Me puso en pie de un brinco.

—¿Está enfermo... muriéndose?

Dijo Meredith:

—Me temo que está muerto...

Nos habíamos olvidado de Elsa de momento. Pero exhaló un grito de pronto. Fue como el gemido de un animal en pena.

Exclamó:

—¿Muerto?

Y echó a correr. No creía que pudiera correr así, como un gamo, como un animal herido. Y como una furia vengadora también.

Meredith jadeó:

—Corre tras ella. Telefonearé yo. Corre tras ella. No sabemos lo que hará.

Sí que corrí tras ella, y fue una suerte que lo hiciera. Hubiese podido matar a Carolina. Jamás he presenciado tal dolor ni tal frenético odio. La leve capa de refinamiento y de educación desapareció.

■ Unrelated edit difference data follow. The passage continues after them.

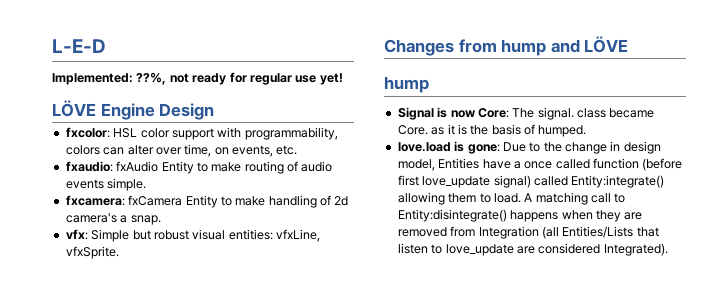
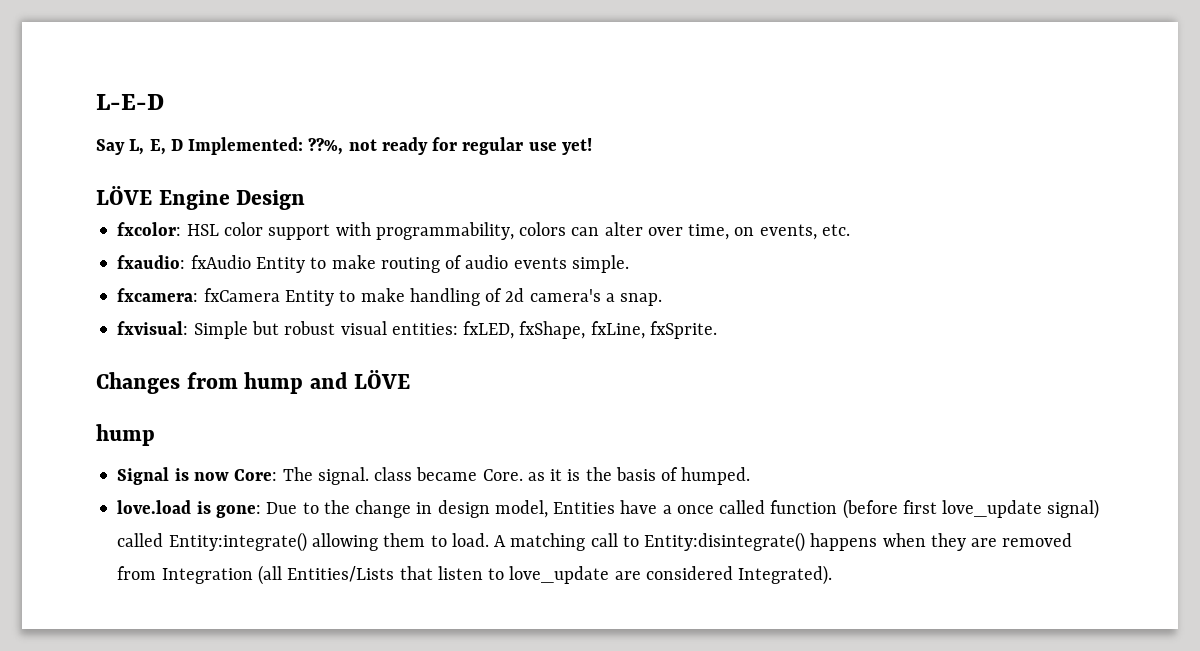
- Implemented: ??%, not ready for regular use yet!
+ Say L, E, D Implemented: ??%, not ready for regular use yet!
- vfx: Simple but robust visual entities: vfxLine, vfxSprite.
+ fxvisual: Simple but robust visual entities: fxLED, fxShape, fxLine, fxSprite.

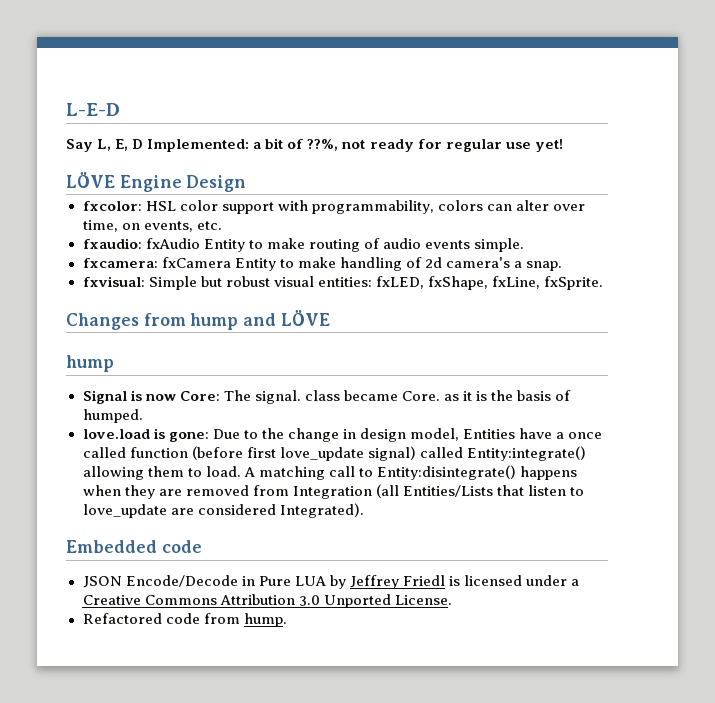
- Say L, E, D Implemented: ??%, not ready for regular use yet!
+ Say L, E, D Implemented: a bit of ??%, not ready for regular use yet!
+ Embedded code
+ JSON Encode/Decode in Pure LUA by Jeffrey Friedl is licensed under a Creative Commons Attribution 3.0 Unported License.
+ Refactored code from hump.

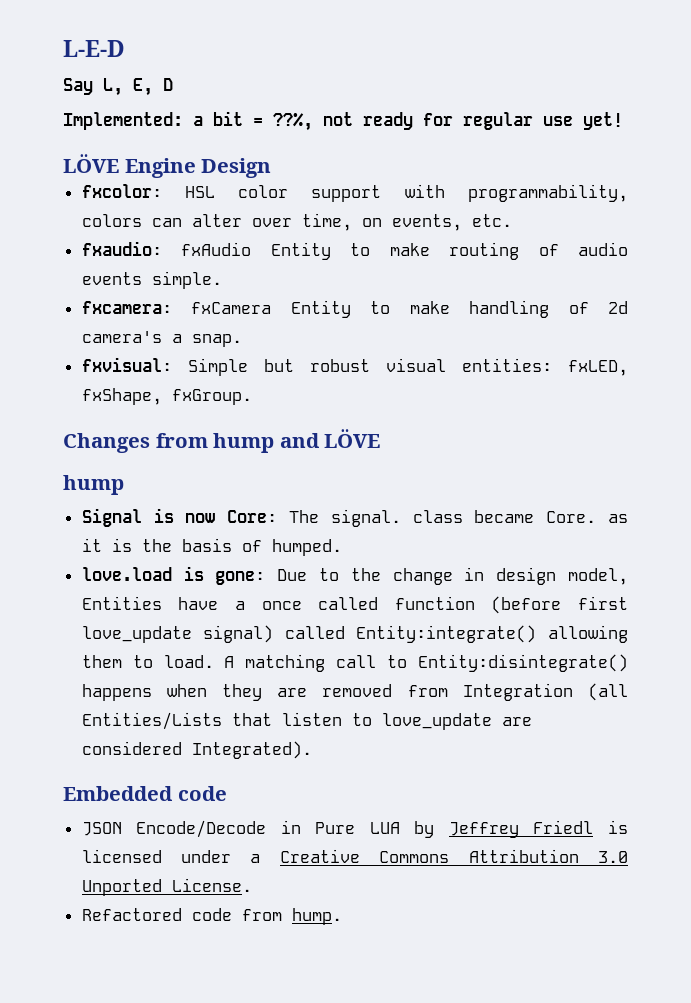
- Say L, E, D Implemented: a bit of ??%, not ready for regular use yet!
+ Say L, E, D
+ Implemented: a bit = ??%, not ready for regular use yet!
- fxvisual: Simple but robust visual entities: fxLED, fxShape, fxLine, fxSprite.
+ fxvisual: Simple but robust visual entities: fxLED, fxShape, fxGroup.

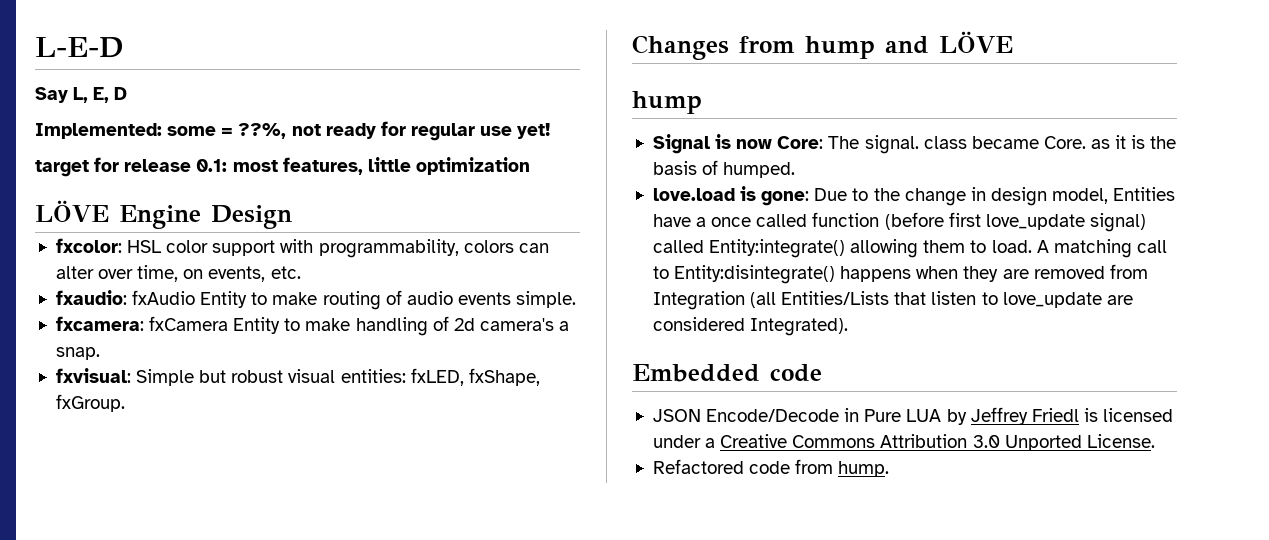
- Implemented: a bit = ??%, not ready for regular use yet!
+ Implemented: some = ??%, not ready for regular use yet!
+ target for release 0.1: most features, little optimization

Se veía que su padre, y los padres de su padre, habían sido peones de fábrica. Privada de su amante, no era más que una mujer elemental. Le hubiera rasgado el rostro a Carolina con las uñas, le hubiese arrancado el pelo y arrojado por encima de las almenas si hubiera podido. Pensó, no sé por qué razón, que Carolina le había apuñalado. Lo había interpretado todo mal, naturalmente.

Yo la sujeté, y entonces la señorita Williams se encargó de la situación. He de reconocer que se mostró muy eficiente. Consiguió, en menos de un minuto, que Elsa se dominara, le dijo que tenía que tranquilizarse, que no podíamos consentir que hubiera tanto jaleo y violencia. Era autoritaria aquella mujer. Y consiguió su propósito. Elsa calló, se limitó a permanecer allí, boqueando y temblando de pies a cabeza.

En cuanto a Carolina, quedó desenmascarada para mí. Allí estaba, completamente callada, aturdida, hubiera podido decirse. Pero no estaba aturdida. Los ojos la delataban. Estaban alerta, dándose cuenta de todo y serenamente alerta. Había empezado, supongo, a tener miedo.

Me acerqué a ella y le hablé. Lo dije en voz baja. No creo que las otras dos mujeres me oyeran.

Dije:

—¡Maldita asesina! ¡Has matado a mi mejor amigo!

Ella retrocedió, sobrecogiéndose. Dijo:

—No... oh, no... él... él mismo se lo hizo...

La miré de hito en hito. Dije:

—Puedes contarle eso... a la policía.

Y ella así lo hizo. Pero no quisieron creerla.